LKML Archive on lore.kernel.org
 help / color / Atom feed
From: Dmitry Safonov <dima@arista.com>
To: linux-kernel@vger.kernel.org
Cc: Dmitry Safonov <dima@arista.com>, Adrian Reber <adrian@lisas.de>,
	Andrei Vagin <avagin@openvz.org>, Andrei Vagin <avagin@gmail.com>,
	Andy Lutomirski <luto@kernel.org>,
	Andy Tucker <agtucker@google.com>, Arnd Bergmann <arnd@arndb.de>,
	Christian Brauner <christian.brauner@ubuntu.com>,
	Cyrill Gorcunov <gorcunov@openvz.org>,
	Dmitry Safonov <0x7f454c46@gmail.com>,
	"Eric W. Biederman" <ebiederm@xmission.com>,
	"H. Peter Anvin" <hpa@zytor.com>, Ingo Molnar <mingo@redhat.com>,
	Jeff Dike <jdike@addtoit.com>, Oleg Nesterov <oleg@redhat.com>,
	Pavel Emelyanov <xemul@virtuozzo.com>,
	Shuah Khan <shuah@kernel.org>,
	Thomas Gleixner <tglx@linutronix.de>,
	containers@lists.linux-foundation.org, criu@openvz.org,
	linux-api@vger.kernel.org, x86@kernel.org
Subject: [PATCH 00/32] kernel: Introduce Time Namespace
Date: Wed,  6 Feb 2019 00:10:34 +0000
Message-ID: <20190206001107.16488-1-dima@arista.com> (raw)

Discussions around time namespace are there for a long time. The first
attempt to implement it was in 2006 by Jeff Dike. From that time, the
topic appears on and off in various discussions.

There are two main use cases for time namespaces:
1. change date and time inside a container;
2. adjust clocks for a container restored from a checkpoint.

“It seems like this might be one of the last major obstacles keeping
migration from being used in production systems, given that not all
containers and connections can be migrated as long as a time dependency
is capable of messing it up.” (by github.com/dav-ell)

The kernel provides access to several clocks: CLOCK_REALTIME,
CLOCK_MONOTONIC, CLOCK_BOOTTIME. Last two clocks are monotonous, but the
start points for them are not defined and are different for each
system.

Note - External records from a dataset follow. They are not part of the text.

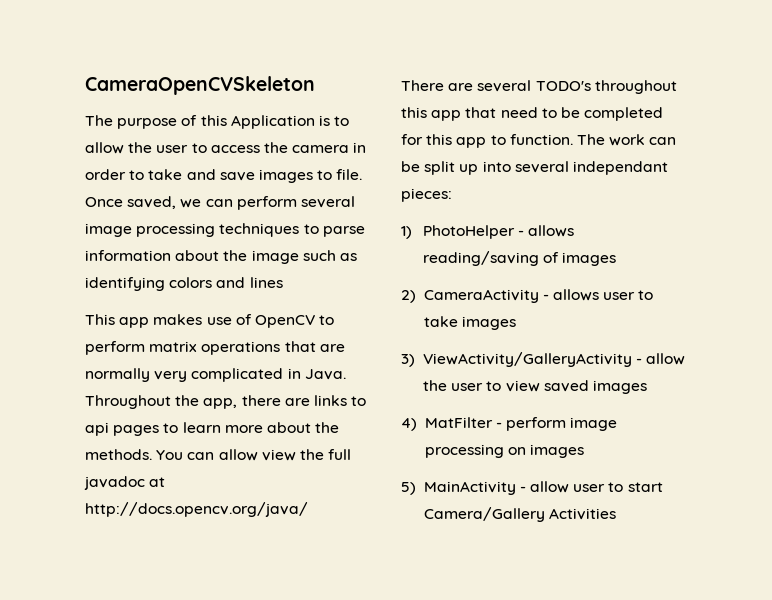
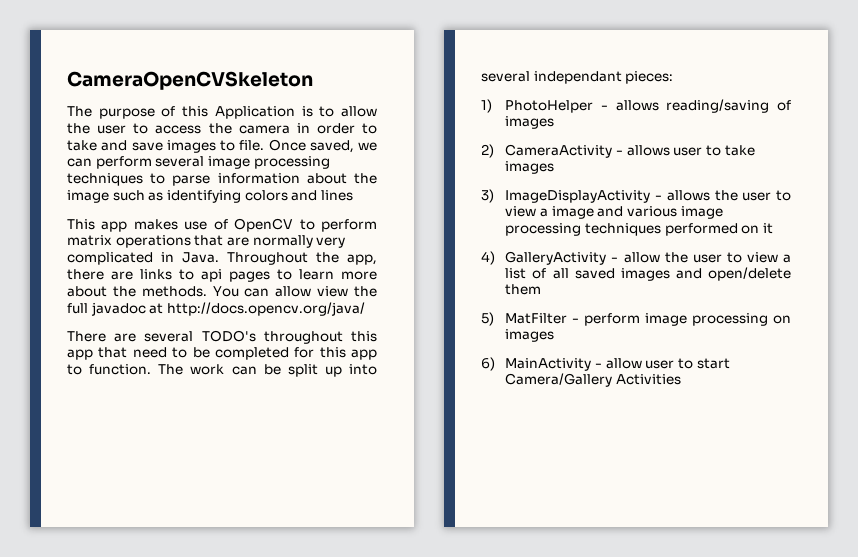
- 3) ViewActivity/GalleryActivity - allow the user to view saved images
- 4) MatFilter - perform image processing on images
+ 3) ImageDisplayActivity - allows the user to view a image and various image processing techniques performed on it
+ 4) GalleryActivity - allow the user to view a list of all saved images and open/delete them
+ 5) MatFilter - perform image processing on images
- 5) MainActivity - allow user to start Camera/Gallery Activities
+ 6) MainActivity - allow user to start Camera/Gallery Activities

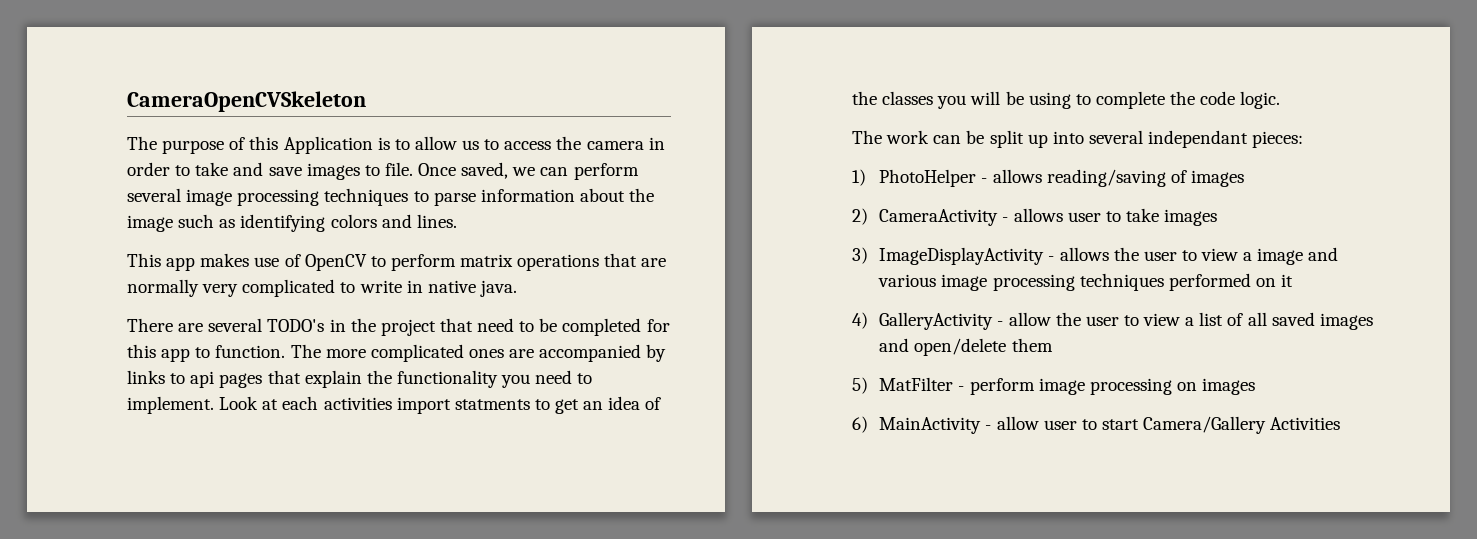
- The purpose of this Application is to allow the user to access the camera in order to take and save images to file.
+ The purpose of this Application is to allow us to access the camera in order to take and save images to file.
- Once saved, we can perform several image processing techniques to parse information about the image such as identifying colors and lines
+ Once saved, we can perform several image processing techniques to parse information about the image such as identifying colors and lines.
- This app makes use of OpenCV to perform matrix operations that are normally very complicated in Java. Throughout the app, there are links to api pages to learn more about the methods. You can allow view the full javadoc at http://docs.opencv.org/java/
+ This app makes use of OpenCV to perform matrix operations that are normally very complicated to write in native java.
- There are several TODO's throughout this app that need to be completed for this app to function.
+ There are several TODO's in the project that need to be completed for this app to function.
+ The more complicated ones are accompanied by links to api pages that explain the functionality you need to implement. Look at each activities import statments to get an idea of the classes you will be using to complete the code logic.

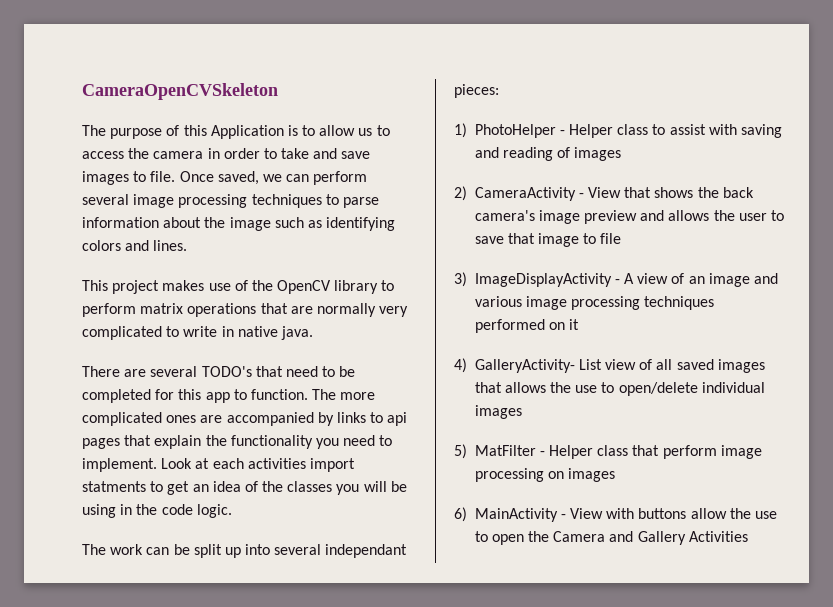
- This app makes use of OpenCV to perform matrix operations that are normally very complicated to write in native java.
+ This project makes use of the OpenCV library to perform matrix operations that are normally very complicated to write in native java.
- There are several TODO's in the project that need to be completed for this app to function.
+ There are several TODO's that need to be completed for this app to function.
- Look at each activities import statments to get an idea of the classes you will be using to complete the code logic.
+ Look at each activities import statments to get an idea of the classes you will be using in the code logic.
- 1) PhotoHelper - allows reading/saving of images
+ 1) PhotoHelper - Helper class to assist with saving and reading of images
- 2) CameraActivity - allows user to take images
- 3) ImageDisplayActivity - allows the user to view a image and various image processing techniques performed on it
+ 2) CameraActivity - View that shows the back camera's image preview and allows the user to save that image to file
+ 3) ImageDisplayActivity - A view of an image and various image processing techniques performed on it
- 4) GalleryActivity - allow the user to view a list of all saved images and open/delete them
+ 4) GalleryActivity- List view of all saved images that allows the use to open/delete individual images
- 5) MatFilter - perform image processing on images
+ 5) MatFilter - Helper class that perform image processing on images
- 6) MainActivity - allow user to start Camera/Gallery Activities
+ 6) MainActivity - View with buttons allow the use to open the Camera and Gallery Activities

When a container is migrated from one node to another, all
clocks have to be restored into consistent states; in other words, they
have to continue running from the same points where they have been
dumped.

The main idea of this patch set is adding per-namespace offsets for
system clocks. When a process in a non-root time namespace requests
time of a clock, a namespace offset is added to the current value of
this clock and the sum is returned.

All offsets are placed on a separate page, this allows us to map it as
part of VVAR into user processes and use offsets from VDSO calls.

Now offsets are implemented for CLOCK_MONOTONIC and CLOCK_BOOTTIME
clocks.

v2: There are two major changes from the previous version:

* Two versions of the VDSO library to avoid a performance penalty for
  host tasks outside time namespace (as suggested by Andy and Thomas).

  As it has been discussed on timens RFC, adding a new conditional branch
  `if (inside_time_ns)` on VDSO for all processes is undesirable.
  It will add a penalty for everybody as branch predictor may mispredict
  the jump. Also there are instruction cache lines wasted on cmp/jmp.

  Those effects of introducing time namespace are very much unwanted
  having in mind how much work have been spent on micro-optimisation
  VDSO code.

  Addressing those problems, there are two versions of VDSO's .so:
  for host tasks (without any penalty) and for processes inside of time
  namespace with clk_to_ns() that subtracts offsets from host's time.


* Allow to set clock offsets for a namespace only before any processes
  appear in it.

  Now a time namespace looks similar to a pid namespace in a way how it is
  created: unshare(CLONE_NEWTIME) system call creates a new time namespace,
  but doesn't set it to the current process. Then all children of
  the process will be born in the new time namespace, or a process can
  use the setns() system call to join a namespace.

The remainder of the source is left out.